The hallway creaked as we walked. Donna kept glancing up at the ceiling, as if she expected us to be attacked by bats. By the time we reached the parlor the hallway had gotten almost dark.
From beyond the double sliding doors came the faint sound of a radio tuned to a station that still played Mantovani albums. I knocked. Once. Nothing. I tried again. The sound seemed brittle, almost vulnerable in the turn-of-the-century silence. Still nothing.
Donna screamed before I really saw anything. They came out of the gloom near the back. Two of them. Wearing masks.
Wouldn’t you know — Frankenstein and Dracula.
They had been hiding in the deep day-end shadows collecting around a walk-in pantry.
They seemed to be wearing the same clothes they had worn the night they’d attacked me outside the bar. Now they’d added guns to their outfits.
“Get in there,” Frankenstein said, waving his weapon.
“God,” Donna whispered. “A criminal.”
“Yeah,” I said, “he probably has a record and everything.”
“Shut up and get in there,” Frankenstein repeated. His mask distorted the true quality of his voice.
I opened the sliding doors. There was a gray-haired woman in a faded housedress tied to a straight-backed chair in the middle of the room. She’d been gagged.
Dracula said, “We warned you, pal. The other night. Now it’s too late.”
“She’ll choke to death,” I said.
The way the woman swallowed, I could see she was having trouble breathing.
“Let me loosen her gag,” I said.
“A fucking boy scout.” Frankenstein laughed.
I went over to the woman. Took the gag off.
She had a fleshy, wrinkled face. Her eyes scanned me in gratitude and terror. “They wanted to know about Eve.”
“Shut up,” Frankenstein said.
The five of us said nothing for a time. I looked around the room. There was a mantel filled with black-and-white framed photographs. Shawls and doilies covered the armchairs and the lumpy couch. Ferns in various stages of dying stood in the northern-light window. The faint radio played Jo Stafford now. We were trapped in a time warp.
Dracula went over and got two more chairs. Donna glanced at me anxiously. I tried to calm her with my expression, but I was anything but calm myself.
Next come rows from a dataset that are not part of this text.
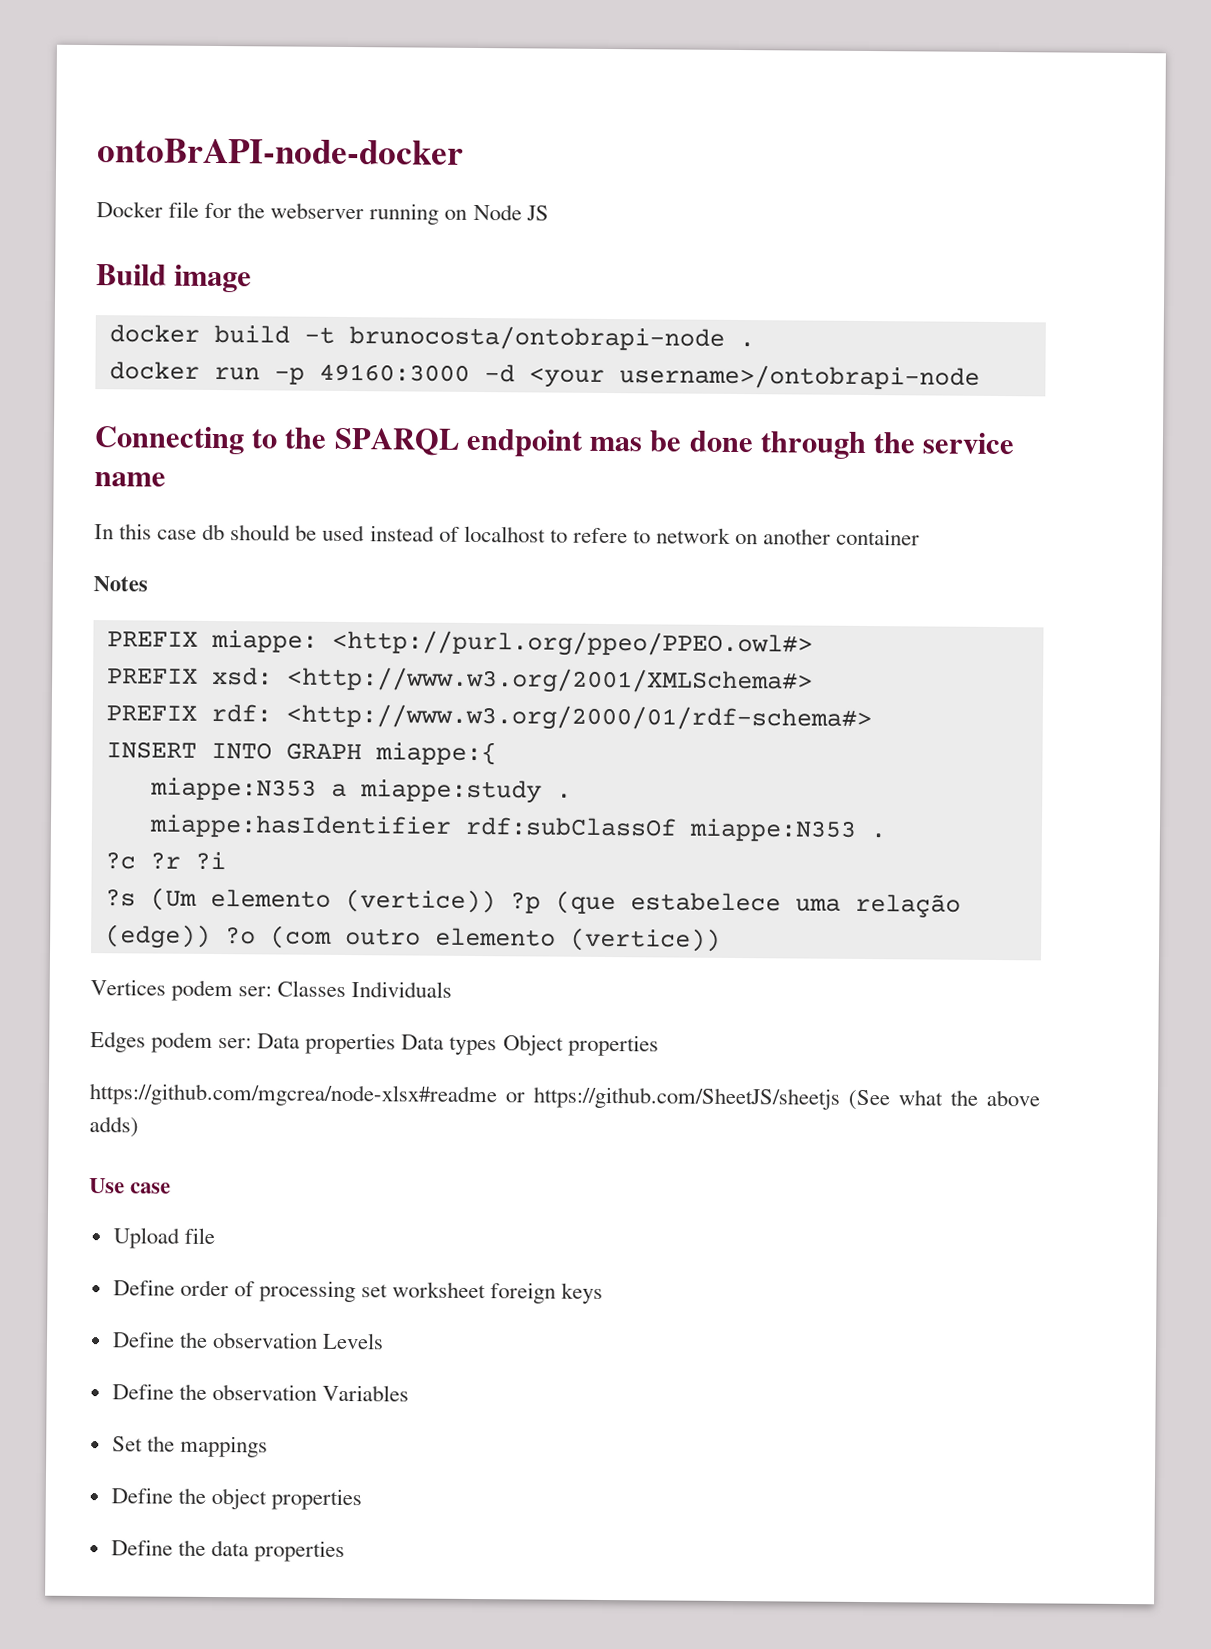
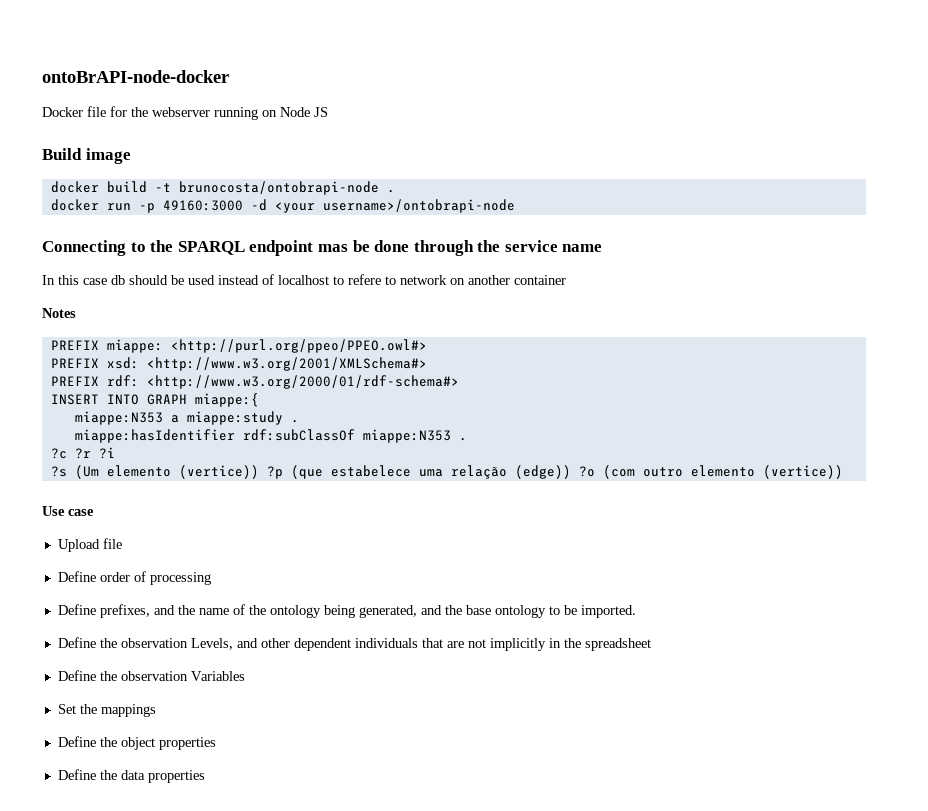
- Vertices podem ser: Classes Individuals
- Edges podem ser: Data properties Data types Object properties
- https://github.com/mgcrea/node-xlsx#readme or https://github.com/SheetJS/sheetjs (See what the above adds)
- Define order of processing set worksheet foreign keys
- Define the observation Levels
+ Define order of processing
+ Define prefixes, and the name of the ontology being generated, and the base ontology to be imported.
+ Define the observation Levels, and other dependent individuals that are not implicitly in the spreadsheet

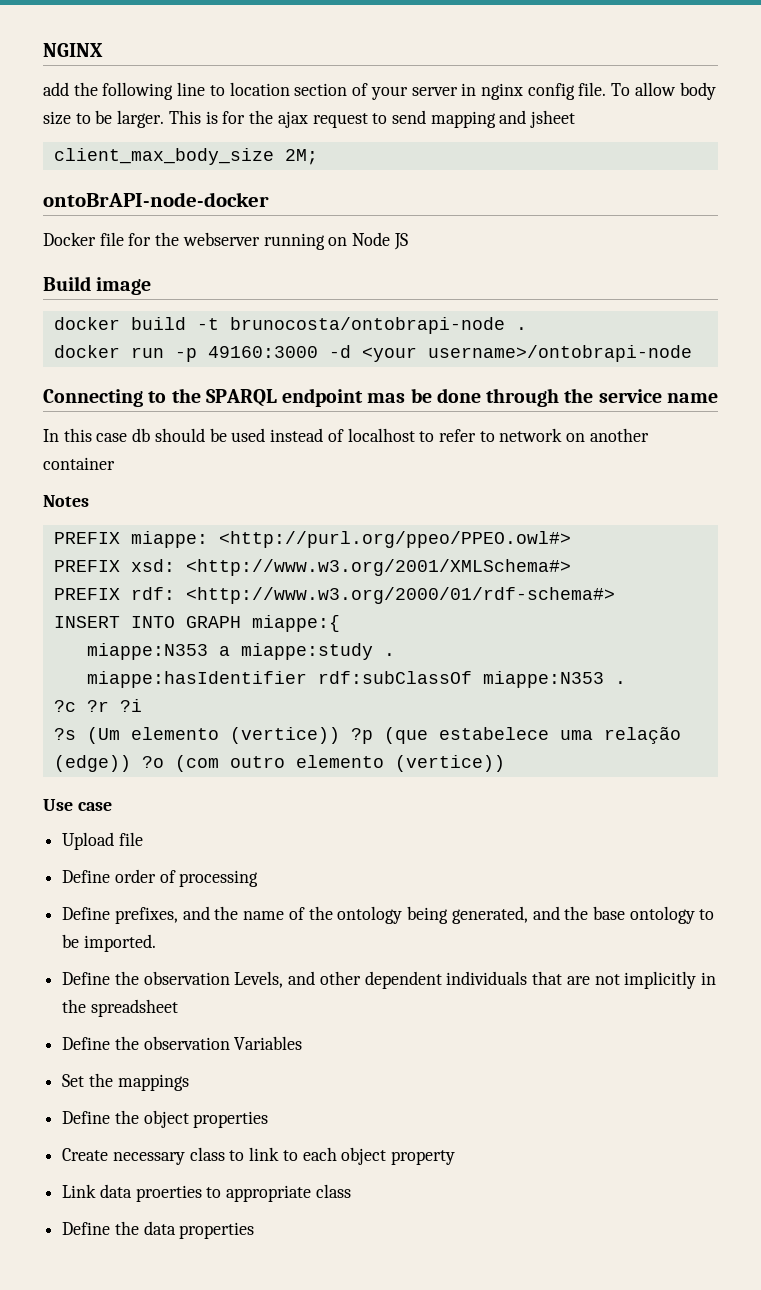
+ NGINX
+ add the following line to location section of your server in nginx config file. To allow body size to be larger. This is for the ajax request to send mapping and jsheet
+ client_max_body_size 2M;
- In this case db should be used instead of localhost to refere to network on another container
+ In this case db should be used instead of localhost to refer to network on another container
+ Create necessary class to link to each object property
+ Link data proerties to appropriate class

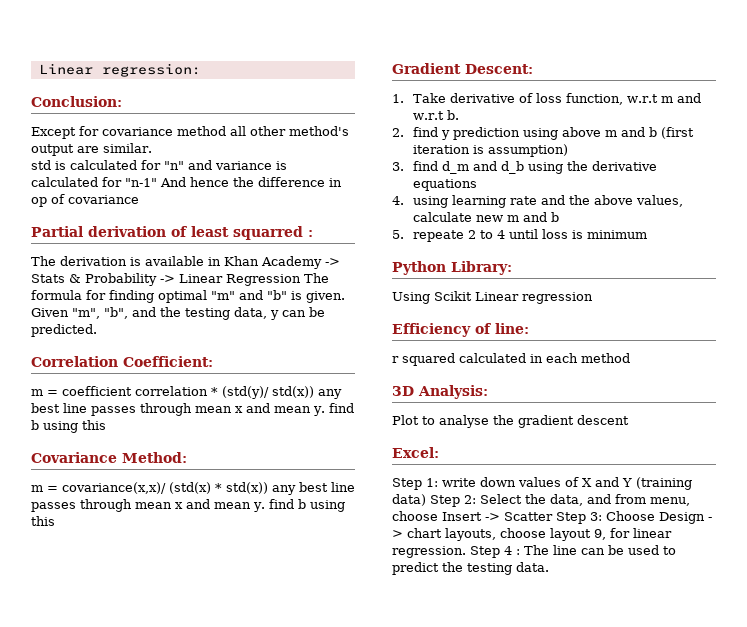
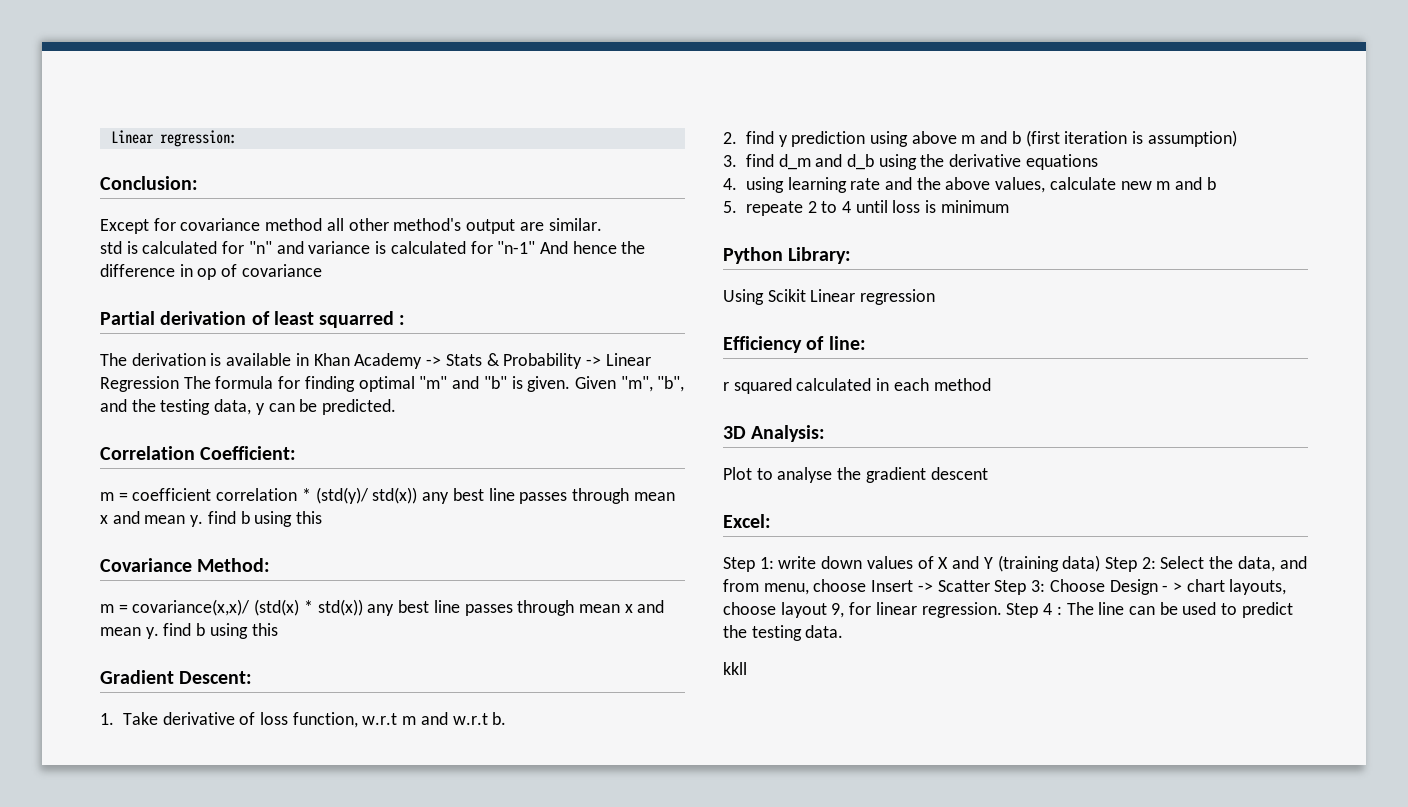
+ kkll

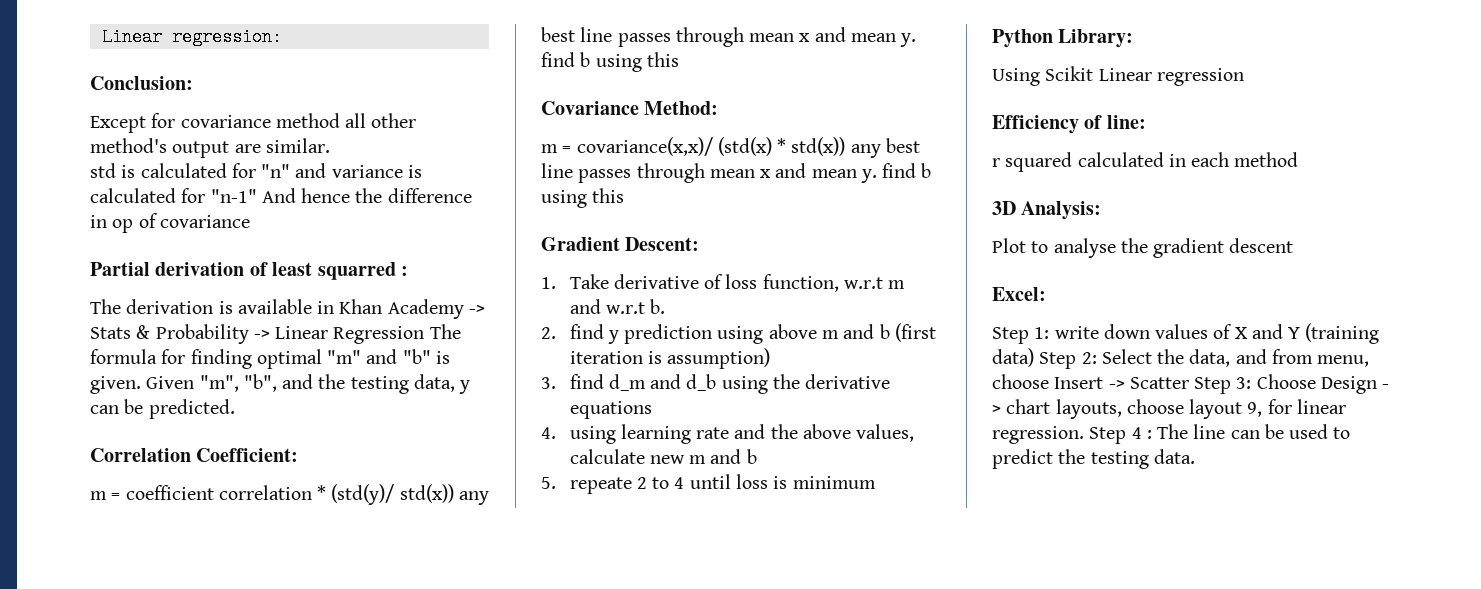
- kkll

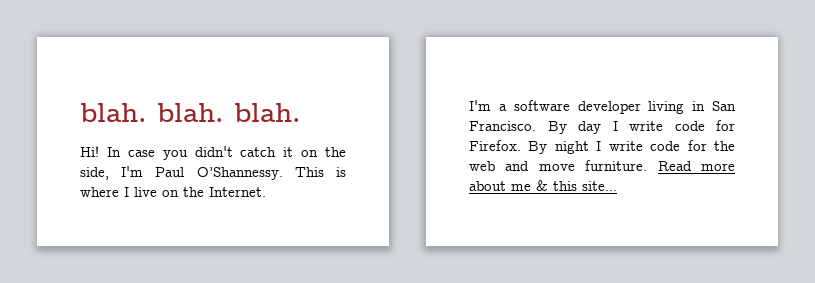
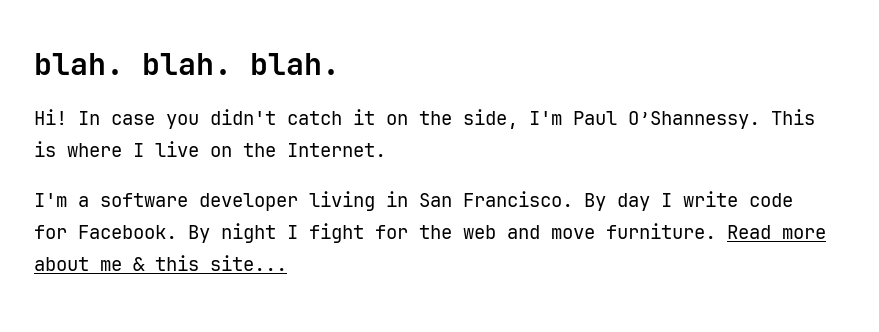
- By day I write code for Firefox.
+ By day I write code for Facebook.
- By night I write code for the web and move furniture.
+ By night I fight for the web and move furniture.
Then it was our turn to sit down and be tied to the chairs. They made quick work of it, tying the knots tight enough to cut off the circulation in our wrists and ankles.
But they weren’t through, of course. This was just the beginning.
Dracula went out of the room. You could hear the dog coming back into the house with him. The mutt’s paws scratched on the hardwood floors as he slid around.